### REQUIRED WORK
From the data that follows, report the number of lines including "order", and only that number.

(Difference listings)

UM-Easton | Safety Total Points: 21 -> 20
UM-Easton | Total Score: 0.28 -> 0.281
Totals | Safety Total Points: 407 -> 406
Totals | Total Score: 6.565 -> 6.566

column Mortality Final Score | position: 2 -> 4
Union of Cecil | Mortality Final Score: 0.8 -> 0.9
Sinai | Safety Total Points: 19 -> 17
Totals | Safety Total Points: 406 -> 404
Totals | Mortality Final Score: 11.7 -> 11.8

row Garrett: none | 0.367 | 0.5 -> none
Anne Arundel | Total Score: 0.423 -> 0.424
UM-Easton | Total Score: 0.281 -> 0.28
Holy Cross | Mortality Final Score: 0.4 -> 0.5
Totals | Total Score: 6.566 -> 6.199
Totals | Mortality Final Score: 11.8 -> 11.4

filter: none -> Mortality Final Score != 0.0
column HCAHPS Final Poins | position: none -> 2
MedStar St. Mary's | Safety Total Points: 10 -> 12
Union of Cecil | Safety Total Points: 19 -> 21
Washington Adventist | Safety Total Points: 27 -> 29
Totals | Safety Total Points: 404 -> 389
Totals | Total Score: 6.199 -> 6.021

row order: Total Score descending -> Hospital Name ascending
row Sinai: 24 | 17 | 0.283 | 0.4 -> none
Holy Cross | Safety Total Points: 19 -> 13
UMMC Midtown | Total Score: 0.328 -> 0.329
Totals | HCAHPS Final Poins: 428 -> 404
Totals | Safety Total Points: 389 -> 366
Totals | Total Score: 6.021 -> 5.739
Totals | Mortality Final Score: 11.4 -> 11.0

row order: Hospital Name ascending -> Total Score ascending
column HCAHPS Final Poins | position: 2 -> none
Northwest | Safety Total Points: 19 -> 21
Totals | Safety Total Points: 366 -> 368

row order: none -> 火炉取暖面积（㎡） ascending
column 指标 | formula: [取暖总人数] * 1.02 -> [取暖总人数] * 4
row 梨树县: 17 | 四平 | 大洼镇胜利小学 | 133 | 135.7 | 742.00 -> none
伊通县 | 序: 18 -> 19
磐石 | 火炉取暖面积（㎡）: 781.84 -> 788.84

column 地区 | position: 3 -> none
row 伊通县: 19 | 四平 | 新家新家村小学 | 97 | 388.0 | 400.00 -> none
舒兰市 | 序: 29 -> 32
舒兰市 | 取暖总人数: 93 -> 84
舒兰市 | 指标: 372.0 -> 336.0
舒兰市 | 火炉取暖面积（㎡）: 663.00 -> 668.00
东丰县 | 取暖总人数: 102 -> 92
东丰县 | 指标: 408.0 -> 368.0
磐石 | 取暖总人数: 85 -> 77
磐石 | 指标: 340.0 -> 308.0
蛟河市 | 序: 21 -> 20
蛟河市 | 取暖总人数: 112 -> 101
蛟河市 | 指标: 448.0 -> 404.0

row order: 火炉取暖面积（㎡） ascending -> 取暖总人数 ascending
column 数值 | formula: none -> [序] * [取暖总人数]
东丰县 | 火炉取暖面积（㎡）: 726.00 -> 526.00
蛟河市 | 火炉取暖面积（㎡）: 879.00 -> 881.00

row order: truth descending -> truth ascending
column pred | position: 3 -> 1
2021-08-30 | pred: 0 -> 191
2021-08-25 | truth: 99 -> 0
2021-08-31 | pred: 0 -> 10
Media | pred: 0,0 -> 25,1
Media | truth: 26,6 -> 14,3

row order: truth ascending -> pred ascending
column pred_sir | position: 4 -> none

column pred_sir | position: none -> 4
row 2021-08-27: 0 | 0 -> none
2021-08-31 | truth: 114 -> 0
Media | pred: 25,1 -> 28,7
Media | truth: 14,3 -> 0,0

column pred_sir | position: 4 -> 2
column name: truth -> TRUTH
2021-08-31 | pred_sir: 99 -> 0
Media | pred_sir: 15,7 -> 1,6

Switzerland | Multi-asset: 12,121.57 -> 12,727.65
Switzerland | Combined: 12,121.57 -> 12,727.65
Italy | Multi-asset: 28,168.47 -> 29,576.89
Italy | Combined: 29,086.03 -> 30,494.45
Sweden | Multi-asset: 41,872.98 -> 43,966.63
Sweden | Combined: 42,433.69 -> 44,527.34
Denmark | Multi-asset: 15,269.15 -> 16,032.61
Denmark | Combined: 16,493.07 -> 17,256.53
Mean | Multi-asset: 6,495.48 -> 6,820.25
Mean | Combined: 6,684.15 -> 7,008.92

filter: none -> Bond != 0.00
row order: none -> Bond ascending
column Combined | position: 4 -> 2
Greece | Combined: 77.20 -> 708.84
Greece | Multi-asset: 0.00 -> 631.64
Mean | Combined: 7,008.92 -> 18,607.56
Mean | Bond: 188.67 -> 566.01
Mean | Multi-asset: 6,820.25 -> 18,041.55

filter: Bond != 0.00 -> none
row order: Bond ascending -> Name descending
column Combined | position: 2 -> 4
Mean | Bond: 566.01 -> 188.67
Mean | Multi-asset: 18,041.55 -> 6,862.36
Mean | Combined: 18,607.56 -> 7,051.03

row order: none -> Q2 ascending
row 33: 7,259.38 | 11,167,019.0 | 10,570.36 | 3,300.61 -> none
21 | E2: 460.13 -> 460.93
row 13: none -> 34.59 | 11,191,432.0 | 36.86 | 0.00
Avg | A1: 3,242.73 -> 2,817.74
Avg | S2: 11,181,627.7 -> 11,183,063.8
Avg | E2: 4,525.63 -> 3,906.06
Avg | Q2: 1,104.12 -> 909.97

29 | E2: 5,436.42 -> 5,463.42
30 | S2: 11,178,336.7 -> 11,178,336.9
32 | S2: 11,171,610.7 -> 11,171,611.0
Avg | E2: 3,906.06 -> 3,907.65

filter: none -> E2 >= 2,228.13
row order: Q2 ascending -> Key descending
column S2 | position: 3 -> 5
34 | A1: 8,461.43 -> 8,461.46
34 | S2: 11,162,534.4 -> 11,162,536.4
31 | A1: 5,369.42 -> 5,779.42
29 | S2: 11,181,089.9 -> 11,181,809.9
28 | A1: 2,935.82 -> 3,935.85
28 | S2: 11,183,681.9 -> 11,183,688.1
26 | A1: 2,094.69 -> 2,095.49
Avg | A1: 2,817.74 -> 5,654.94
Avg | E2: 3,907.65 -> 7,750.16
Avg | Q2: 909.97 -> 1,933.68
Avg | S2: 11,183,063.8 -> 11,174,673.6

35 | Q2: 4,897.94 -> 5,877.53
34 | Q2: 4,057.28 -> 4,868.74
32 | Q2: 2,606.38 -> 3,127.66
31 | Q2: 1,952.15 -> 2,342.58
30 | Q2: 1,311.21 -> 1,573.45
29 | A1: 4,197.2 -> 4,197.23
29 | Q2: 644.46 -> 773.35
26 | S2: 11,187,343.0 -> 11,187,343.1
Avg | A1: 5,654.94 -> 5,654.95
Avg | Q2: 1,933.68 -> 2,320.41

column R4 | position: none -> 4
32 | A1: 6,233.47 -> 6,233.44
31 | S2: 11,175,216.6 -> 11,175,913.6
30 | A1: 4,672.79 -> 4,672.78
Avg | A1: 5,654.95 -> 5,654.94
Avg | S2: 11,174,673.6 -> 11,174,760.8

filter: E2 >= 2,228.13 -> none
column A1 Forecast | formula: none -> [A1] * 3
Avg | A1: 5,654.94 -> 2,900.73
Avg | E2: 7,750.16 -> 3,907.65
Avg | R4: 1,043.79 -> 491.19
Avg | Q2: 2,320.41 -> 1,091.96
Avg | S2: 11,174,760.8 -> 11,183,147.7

### ANSWER TO THE PROBLEM
10